Hot Carrier Relaxation and Phonon Dispersion in III-V Alloys

Autor: Smyth, T., Yagi, S., Wang, Y., Dvorak, M., Tayebjee, M., Fabien, C., Gunning, B., Xia, H., Feng, Y., Tessarek, C., Latzel, M., Heilmann, M., Chang, C.-W., Wadekar, P., Tu, L.W., Shrestha, S., Bremner, S., Huang, S., Doolittle, W.A., Schmidt, T.W., Sugiyama, M., Christiansen, S., Conibeer, G.J.
Jazyk: angličtina
Rok vydání: 2014
Předmět:
DOI: 10.4229/eupvsec20142014-1bv.7.57
Popis: 29th European Photovoltaic Solar Energy Conference and Exhibition; 316-321
The hot carrier solar cell is an approach that will circumvent the Shockley-Queisser limit by extracting ‘excess’ energy charge carriers from the cell absorber before they can thermalize with the lattice.

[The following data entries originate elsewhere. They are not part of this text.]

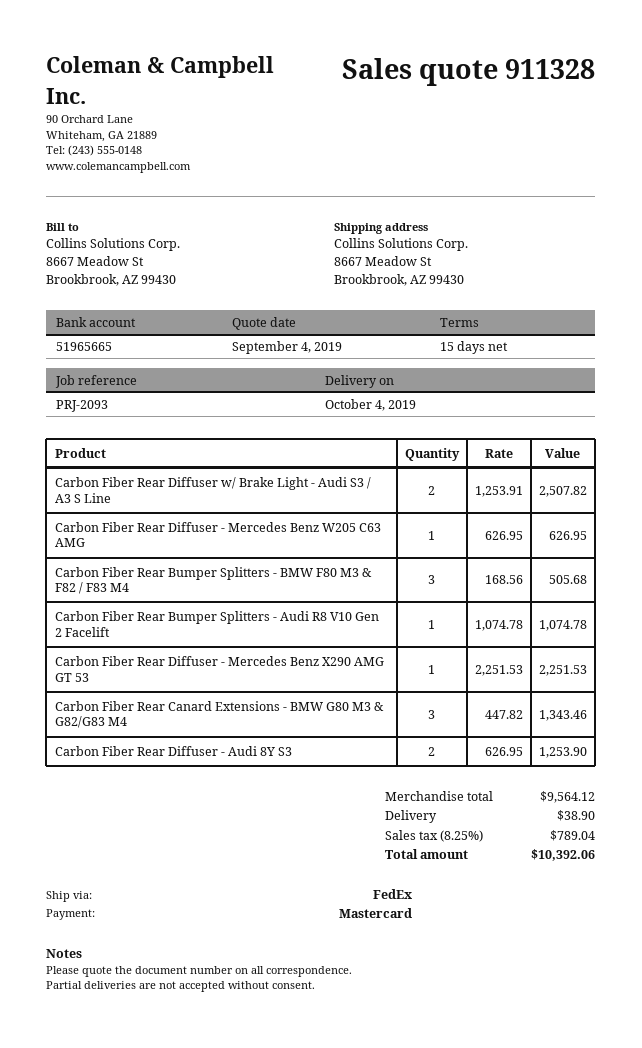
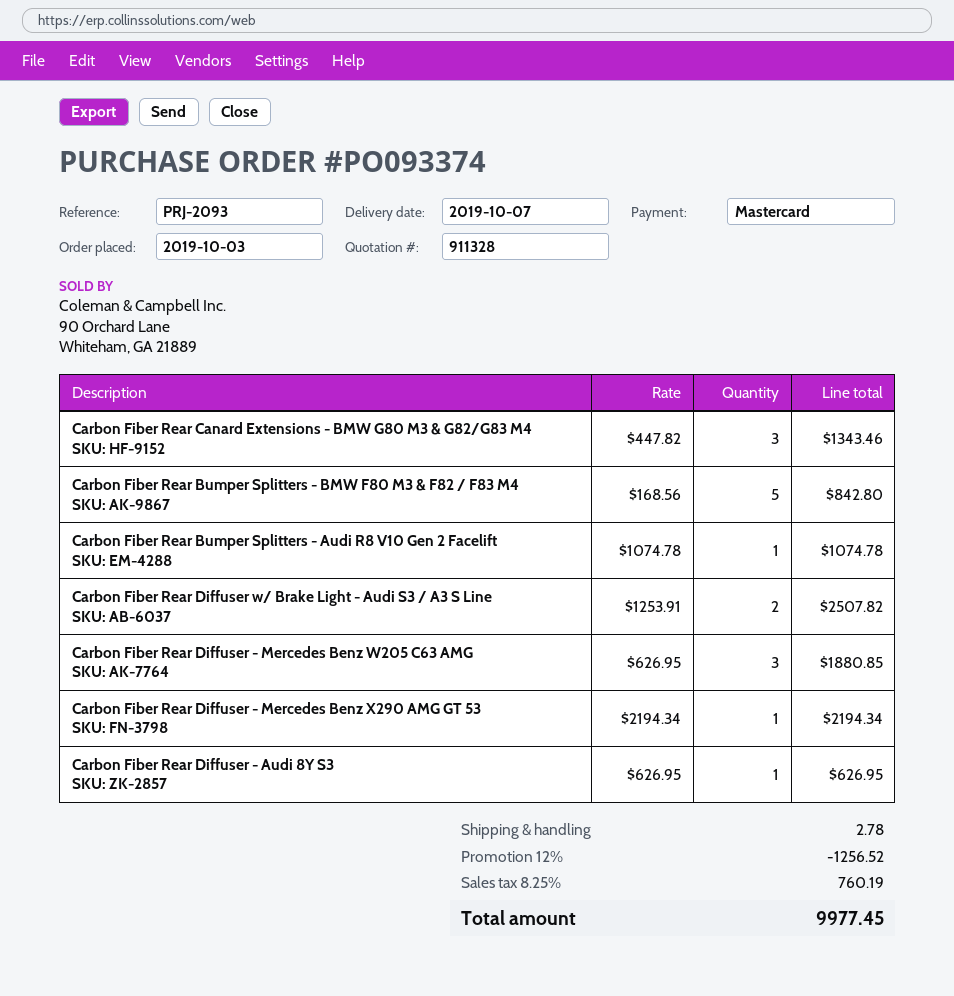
delivery date: 2019-10-04 -> 2019-10-07
Carbon Fiber Rear Diffuser - Mercedes Benz W205 C63 AMG: 1 x 626.95 = 626.95 -> 3 x 626.95 = 1880.85
Carbon Fiber Rear Bumper Splitters - BMW F80 M3 & F82 / F83 M4: 3 x 168.56 = 505.68 -> 5 x 168.56 = 842.80
Carbon Fiber Rear Diffuser - Mercedes Benz X290 AMG GT 53: 1 x 2251.53 = 2251.53 -> 1 x 2194.34 = 2194.34
Carbon Fiber Rear Diffuser - Audi 8Y S3: 2 x 626.95 = 1253.90 -> 1 x 626.95 = 626.95
discount: none -> 12% = 1256.52
shipping: 38.90 -> 2.78
tax: 8.25% = 789.04 -> 8.25% = 760.19
total: 10392.06 -> 9977.45

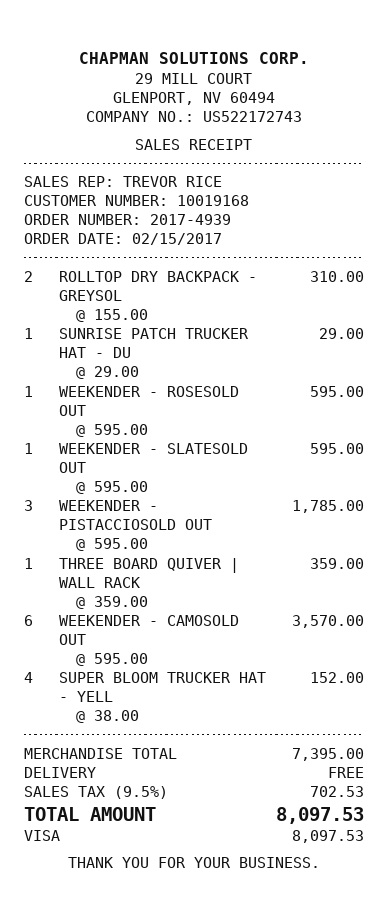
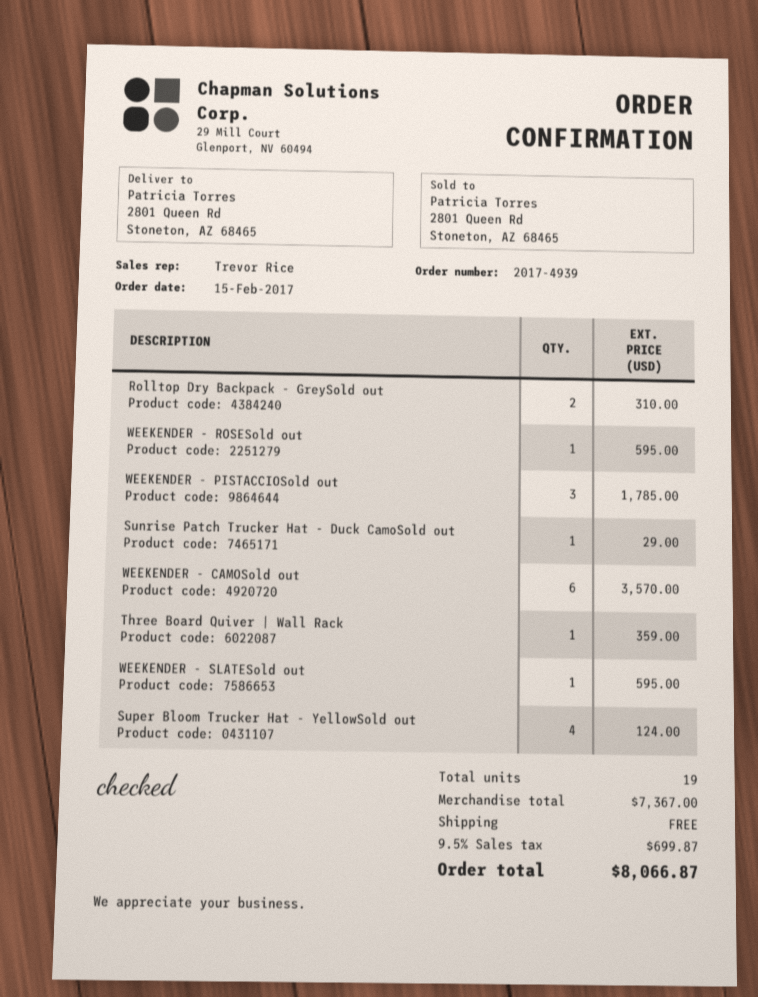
SUPER BLOOM TRUCKER HAT - YELL: 4 for 152.00 -> 4 for 124.00
subtotal: 7395.00 -> 7367.00
tax: 9.5% = 702.53 -> 9.5% = 699.87
total: 8097.53 -> 8066.87

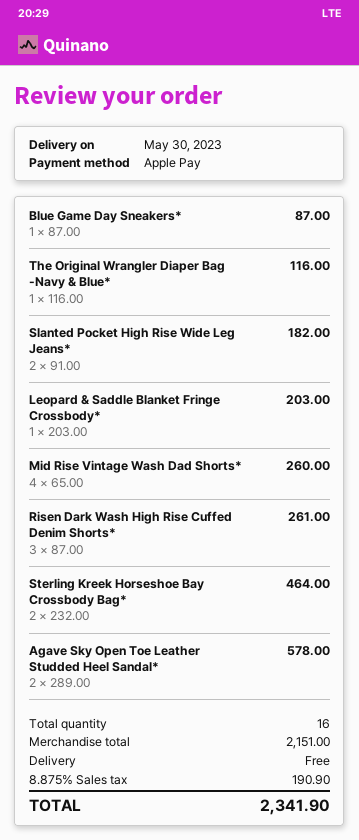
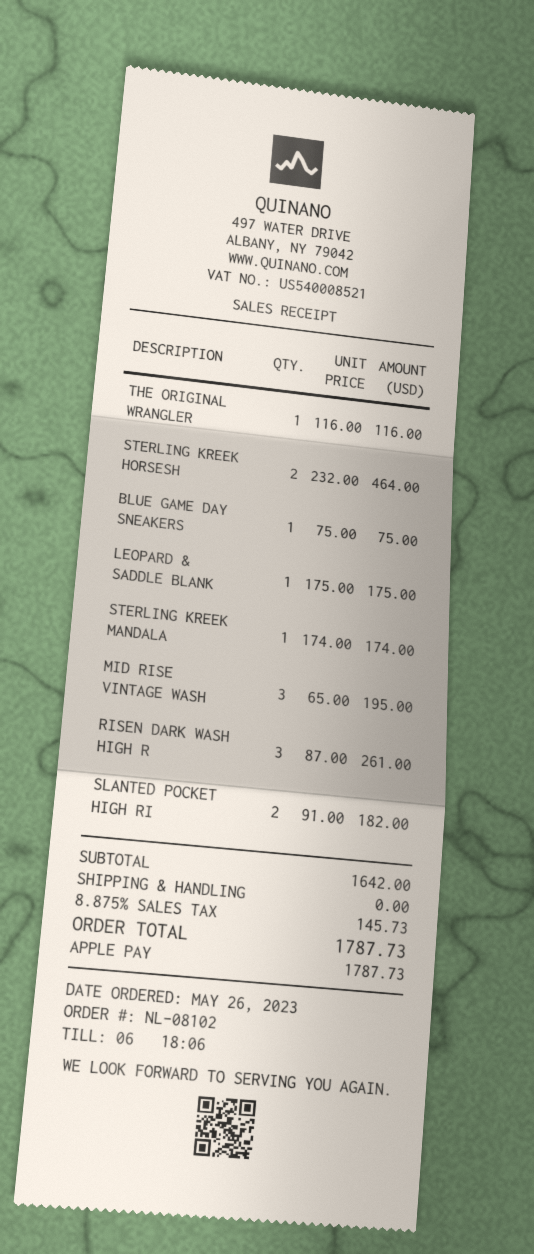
Blue Game Day Sneakers*: 1 x 87.00 = 87.00 -> 1 x 75.00 = 75.00
Leopard & Saddle Blanket Fringe Crossbody*: 1 x 203.00 = 203.00 -> 1 x 175.00 = 175.00
Mid Rise Vintage Wash Dad Shorts*: 4 x 65.00 = 260.00 -> 3 x 65.00 = 195.00
Agave Sky Open Toe Leather Studded Heel Sandal*: 2 x 289.00 = 578.00 -> none
STERLING KREEK MANDALA: none -> 1 x 174.00 = 174.00
subtotal: 2151.00 -> 1642.00
tax: 8.875% = 190.90 -> 8.875% = 145.73
total: 2341.90 -> 1787.73

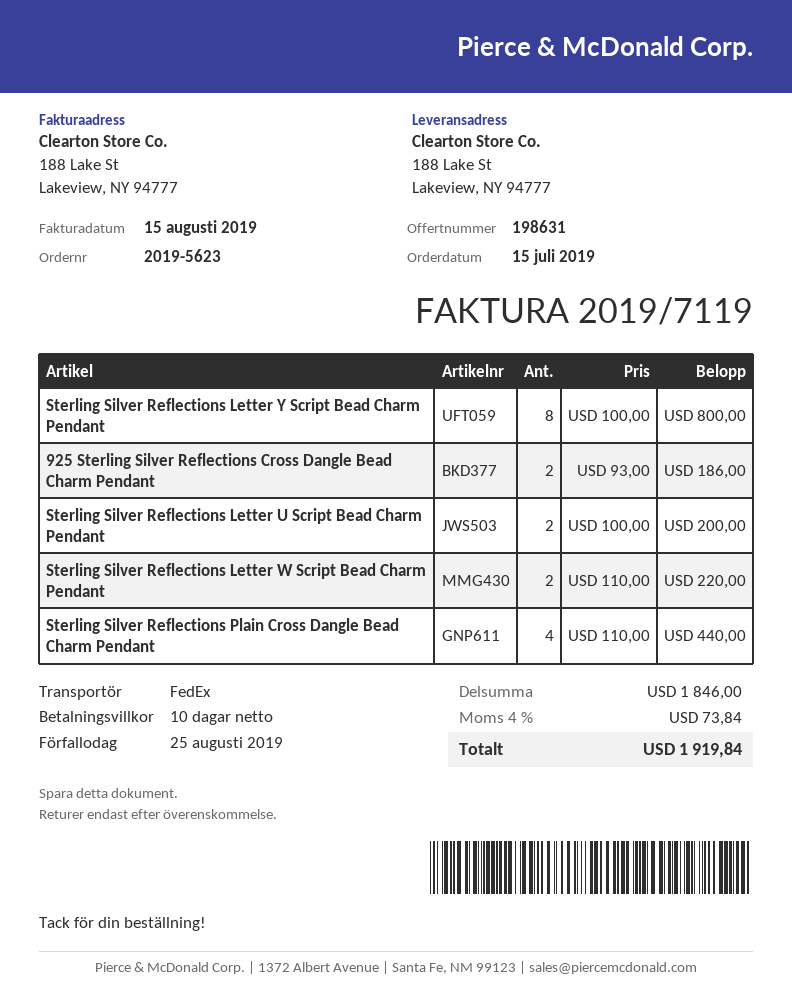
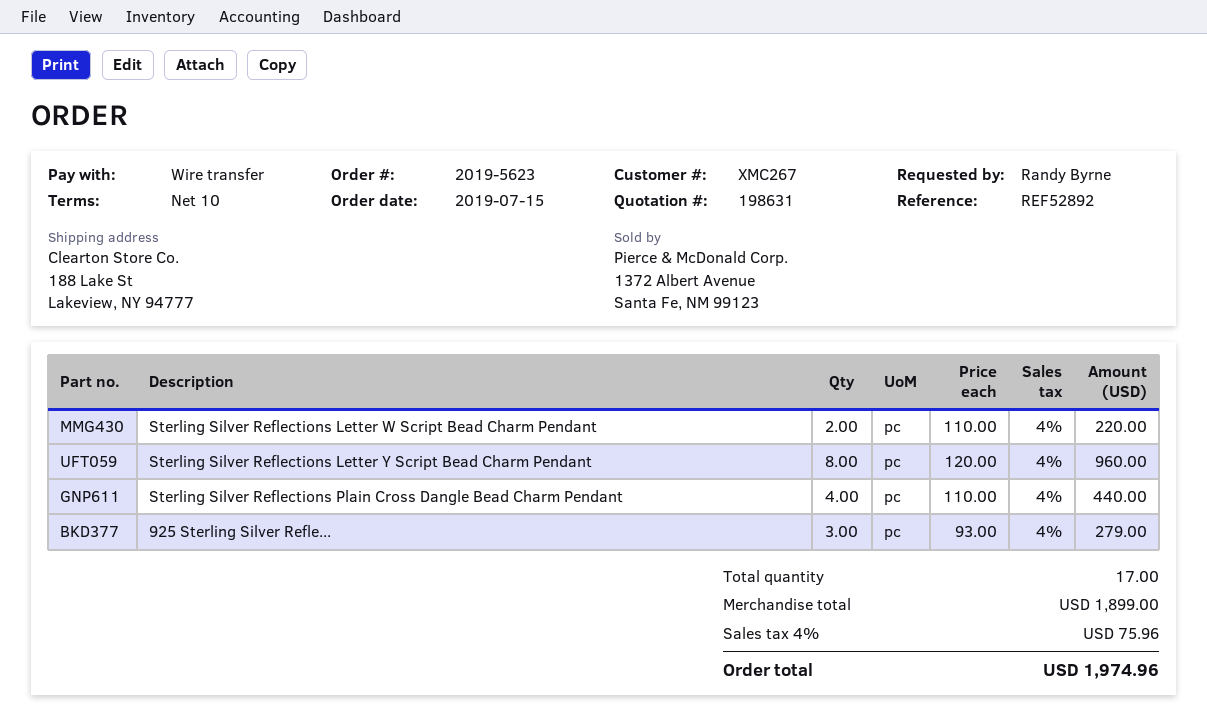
Sterling Silver Reflections Letter Y Script Bead Charm Pendant: 8 x 100.00 = 800.00 -> 8 x 120.00 = 960.00
925 Sterling Silver Reflections Cross Dangle Bead Charm Pendant: 2 x 93.00 = 186.00 -> 3 x 93.00 = 279.00
Sterling Silver Reflections Letter U Script Bead Charm Pendant: 2 x 100.00 = 200.00 -> none
subtotal: 1846.00 -> 1899.00
tax: 4% = 73.84 -> 4% = 75.96
total: 1919.84 -> 1974.96

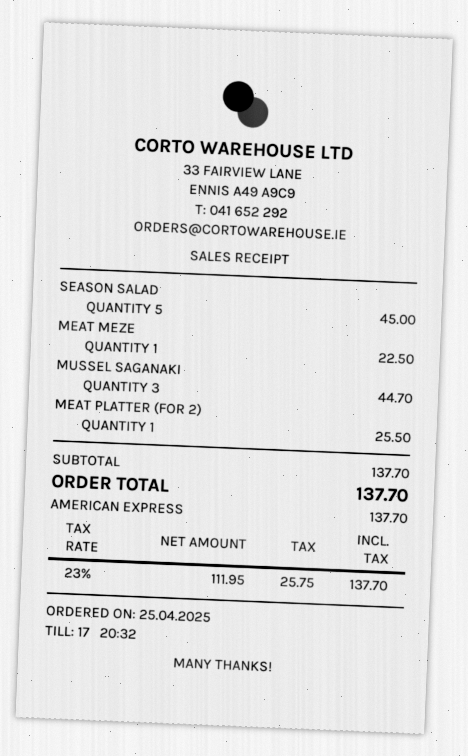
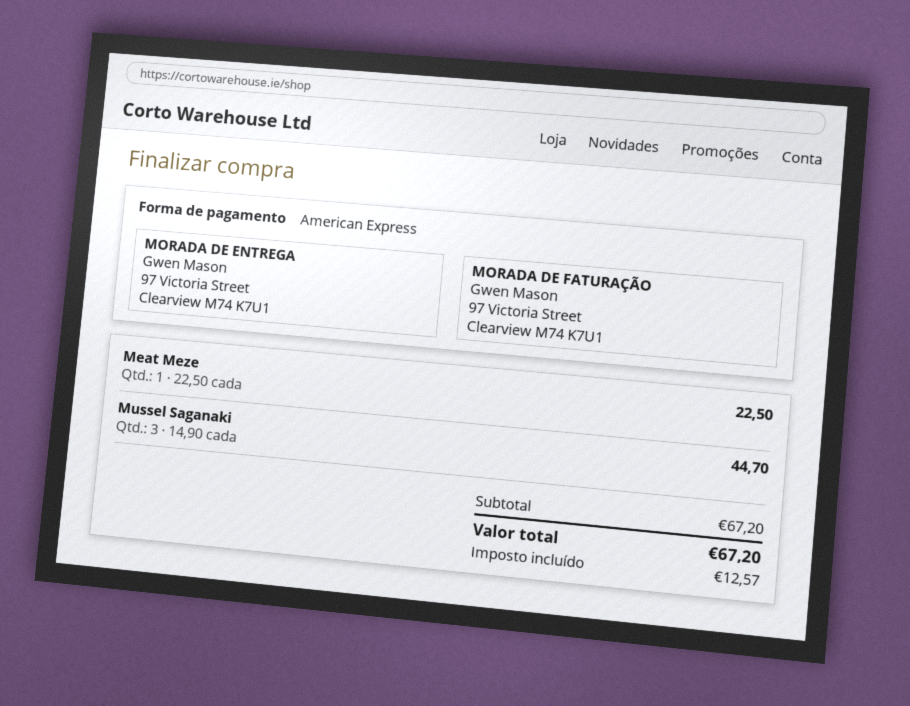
SEASON SALAD: 5 for 45.00 -> none
MEAT PLATTER (FOR 2): 1 for 25.50 -> none
subtotal: 137.70 -> 67.20
tax: 25.75 -> 12.57
total: 137.70 -> 67.20

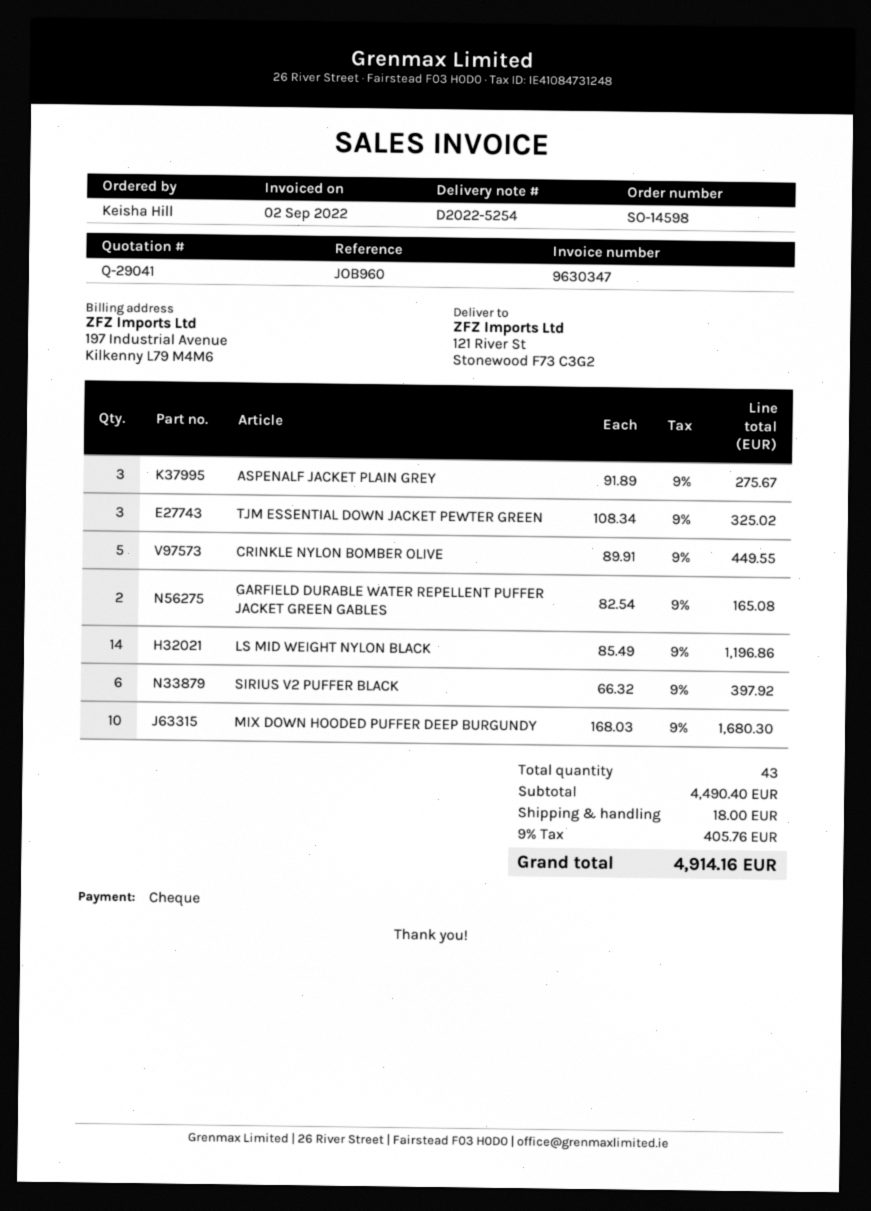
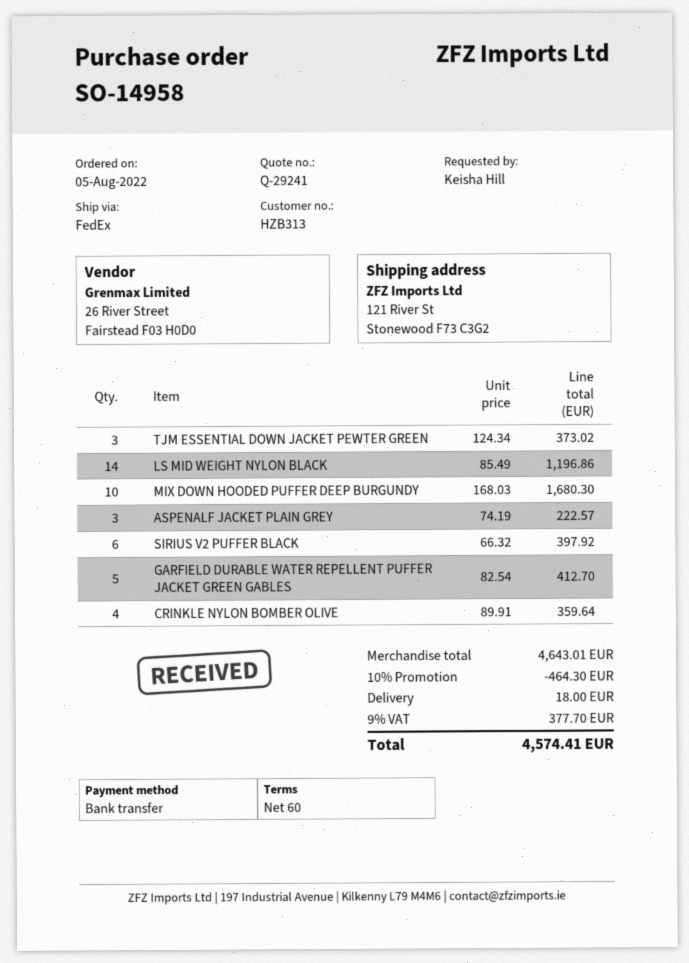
quote number: Q-29041 -> Q-29241
order number: SO-14598 -> SO-14958
payment method: cheque -> bank transfer
ASPENALF JACKET PLAIN GREY: 3 x 91.89 = 275.67 -> 3 x 74.19 = 222.57
TJM ESSENTIAL DOWN JACKET PEWTER GREEN: 3 x 108.34 = 325.02 -> 3 x 124.34 = 373.02
CRINKLE NYLON BOMBER OLIVE: 5 x 89.91 = 449.55 -> 4 x 89.91 = 359.64
GARFIELD DURABLE WATER REPELLENT PUFFER JACKET GREEN GABLES: 2 x 82.54 = 165.08 -> 5 x 82.54 = 412.70
subtotal: 4490.40 -> 4643.01
discount: none -> 10% = 464.30
tax: 9% = 405.76 -> 9% = 377.70
total: 4914.16 -> 4574.41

Aiming to construct such an absorber, the current work finds support for decay-blocking of zone-centre optical phonons, building up a non-equilibrium phonon population that will continually re-supply carriers with energy until collection. Such a bottleneck relies on pathways classifiable under either phonon decay blocking or phonon/carrier constriction. The so-called Klemens decay mechanism can be limited by use of a medium with large phonon band gap such as InN, and carrier and phonon transport can be delayed within multiple quantum well superlattices based in III-V material systems. To minimize lattice mismatch and simplify fabrication, investigation has been carried out into InGaAs and InGaN alloy combinations, either of which can be used to build a device widely varying in electronic barrier height throughout its structure. We utilize femtosecond-resolved photoluminescence to measure carrier relaxation times in these materials and employ Raman scattering spectroscopy together with Inelastic X-ray Scattering to map the relevant phonon dispersions.